Ya hemos notado
algunos de los elementos del mobiliario del tabernáculo: el arca del pacto, la
mesa para los panes, el candelero, y el altar de bronce. Sólo faltan dos más: el altar de incienso, y
la fuente de bronce.
El altar de
incienso iba delante del velo, que separaba el Lugar Santísimo (v.6). Era un altar pequeño; medía menos de medio
metro cuadrado (v.2). Sin embargo, era
elegante (v.3). Este altar se usaba
exclusivamente para ofrecer incienso (v.7-8).
Sin embargo, una vez al año era purificado (ceremonialmente); eso ocurría
el día de la expiación (v.10). Según
Apo 5:8, el incienso simboliza las oraciones de los creyentes (ver también Apo
8:3-4). La expiación del altar de incienso señala que no podemos acercarnos a
Dios en oración, sin la sangre de Cristo que nos limpia de todo pecado.
Dios le indicó
a Moisés que tanto el aceite de la unción como el incienso tenían que ser
confeccionados según Sus órdenes (v.22-38).

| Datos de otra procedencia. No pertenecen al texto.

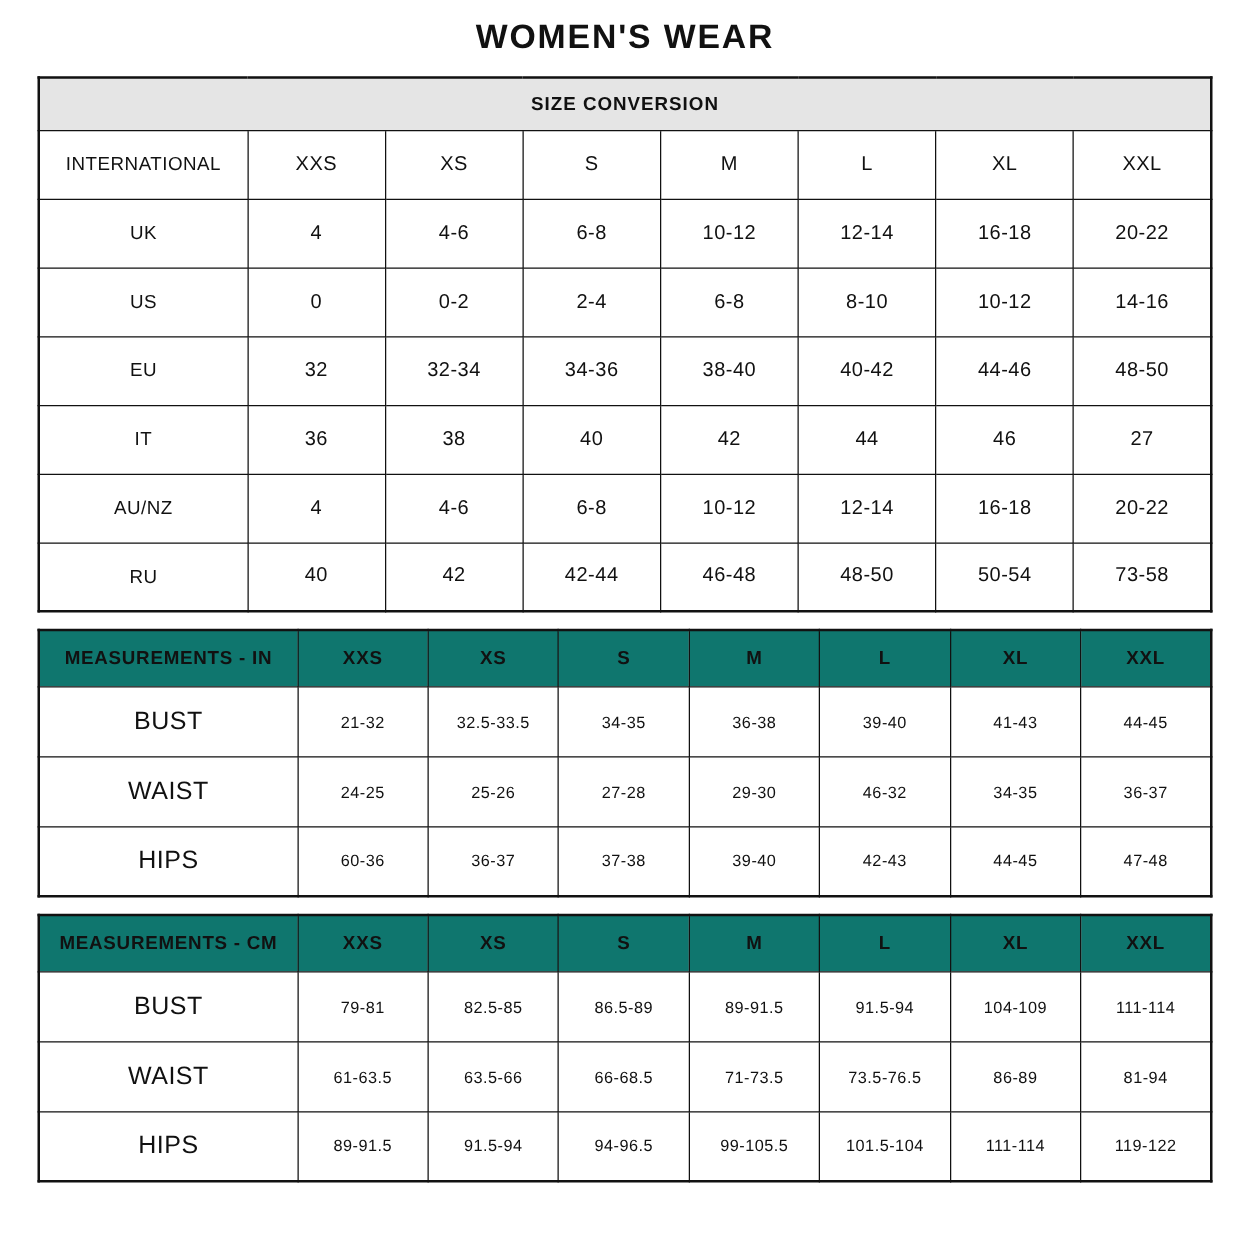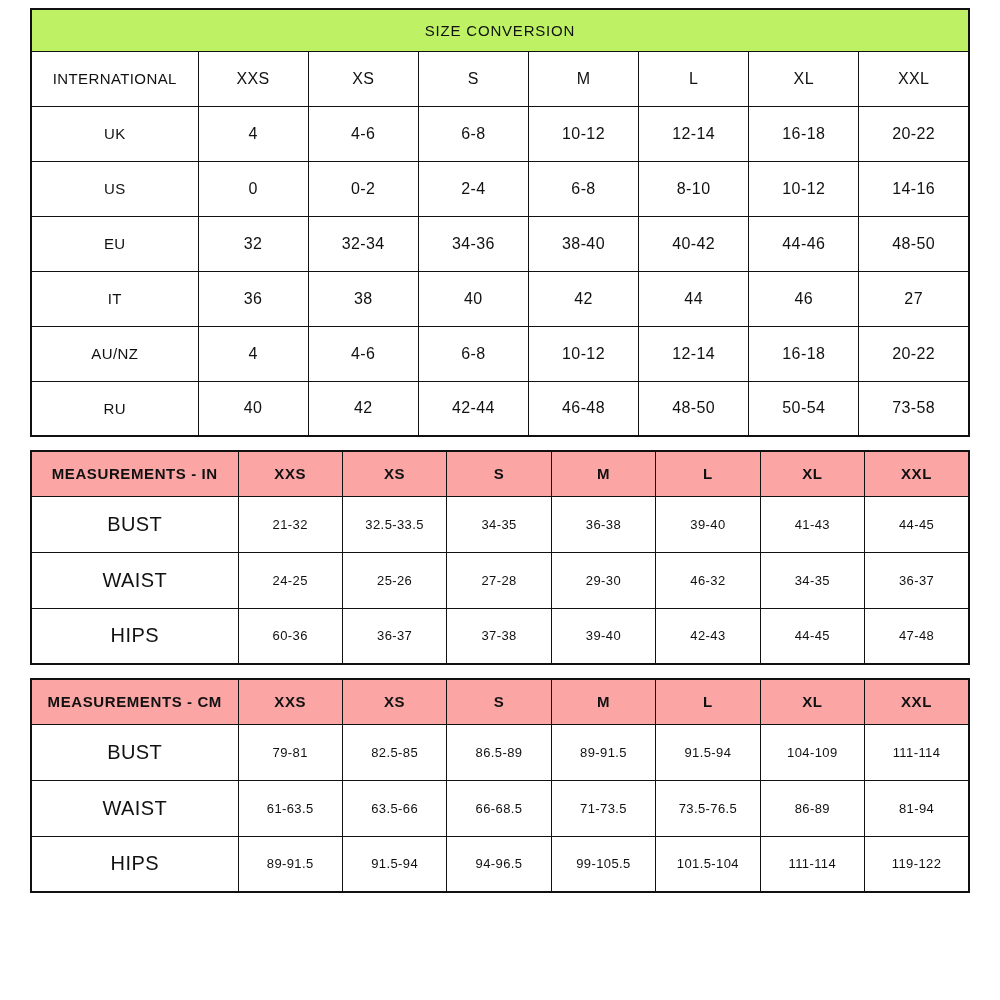--- a/index.html
+++ b/index.html
@@ -65,6 +65,7 @@
 
 <div class="page">
 
+  <h1 class="page-title">WOMEN'S WEAR</h1>
 
   <table class="size-table conv">
     <colgroup>

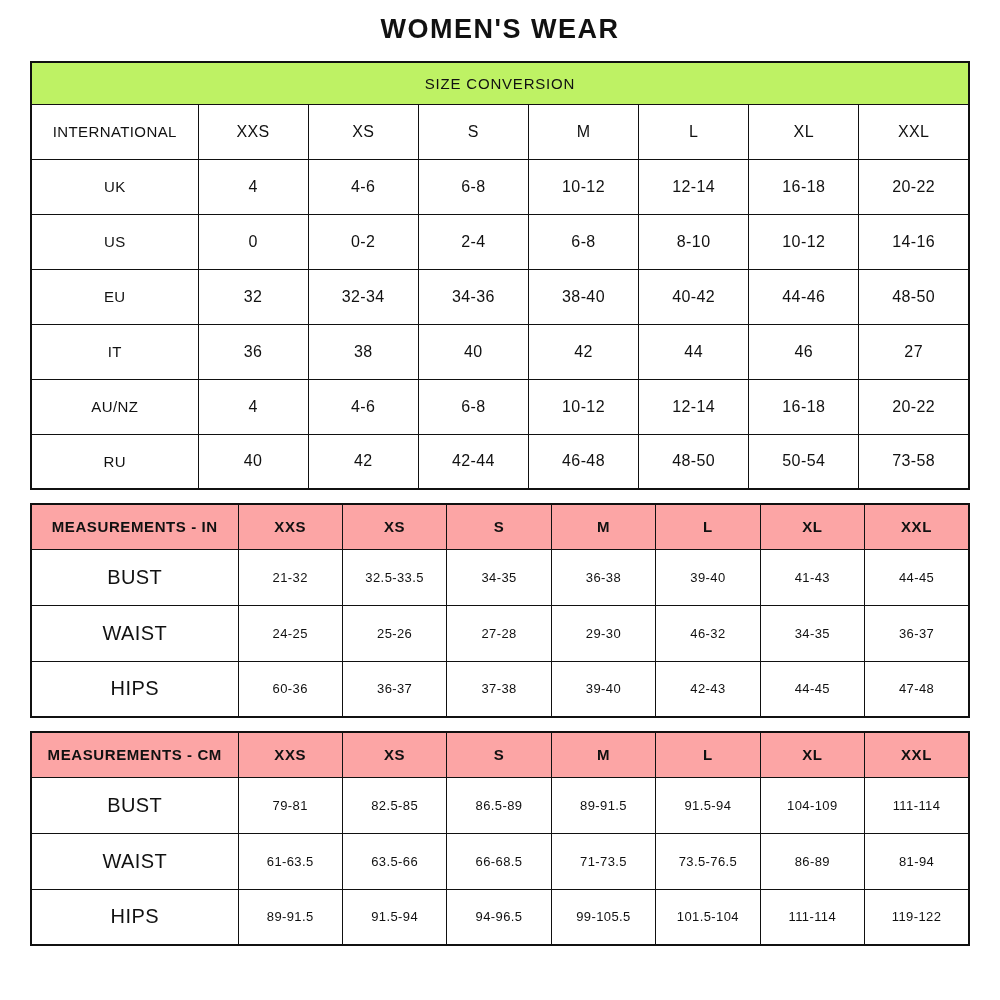--- a/index.html
+++ b/index.html
@@ -41,10 +41,10 @@
   }
   
   .conv .title-cell {
-    background: #bef264;
+    background: #e5e5e5;
     height: 42px;
     font-size: 15px;
-    font-weight: normal;
+    font-weight: bold;
     letter-spacing: 0.8px;
   }
   .conv td { height: 55px; font-size: 16px; font-weight: normal; }

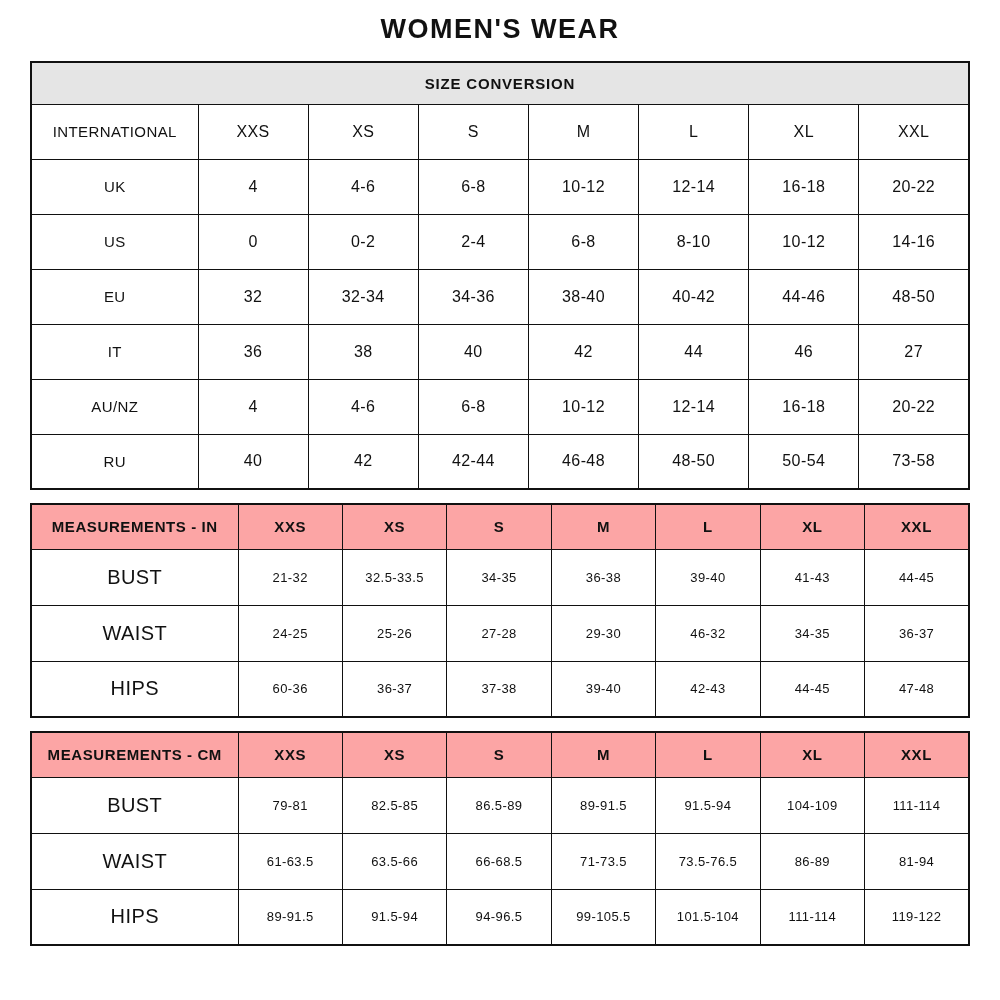--- a/index.html
+++ b/index.html
@@ -51,7 +51,7 @@
   .conv td.row-label { font-size: 15px; }
   
   .meas th.hdrcell {
-    background: #fca5a5;
+    background: #0f766e;
     height: 45px;
     font-size: 15px;
     font-weight: bold;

¡Con qué insistencia Dios exigía que todo el culto se llevara a cabo
bajo Su dirección! El elemento humano
queda casi excluido. Dios extiende al
pecador la invitación de acercarse a Él, pero es Él quien pone las condiciones
para hacerlo, no el pecador.
Es más, las
cosas sagradas no se podían usar para otros fines (v.31-33, 37-38). Era como si Dios hubiera sacado la patente
sobre estas cosas, y ejercía derechos exclusivos sobre todo lo que tenía que
ver con la adoración a Él. ¡Qué
solemne! Entre otras cosas, esto nos
enseña que el creyente tiene que mantenerse separado del ‘mundo’ (en su corazón
y mente); completamente dedicado a Dios (Rom 6:13; 1 Cor 6:15; 2 Tim 2:4,
20-21).
La redención de
cada varón mayor de veinte años (v.14) representaba el hecho que toda la nación
le pertenecía al Señor. En vez de
quitarles la vida, Dios les permitió redimirla.
Al pagar el mismo precio - “medio
ciclo” de plata (v.13, 15), la nación entendió que la vida de cada ser
humano tiene el mismo valor ante los ojos de Dios, sin importar su clase
social, su nivel educativo, o su capacidad intelectual.
Finalmente,
notemos la fuente de bronce que estaba delante del tabernáculo. Esta era para
que los sacerdotes se lavaran, antes de ministrar (v.19, 21). Sólo se lavaban las manos y los pies. Como dijo Cristo, siglos después, ellos ya
estaban ‘limpios’ (como personas); sólo faltaba quitarles las inmundicias que se
contagian en el diario vivir (Juan 13:10).
REFLEXIÓN: Si nuestros cuerpos son “templo [tabernáculo] del
Espíritu Santo”, ¿en qué condiciones está el ‘mobiliario’ espiritual? ¿Tenemos un ‘altar de incienso’ en nuestros
corazones? ¿Nos limpiamos constantemente
de todo el pecado que nos contagia?
¿Hemos pagado el precio del rescate, por medio de la crucifixión de la
‘carne’, para vivir vidas dedicadas a Dios?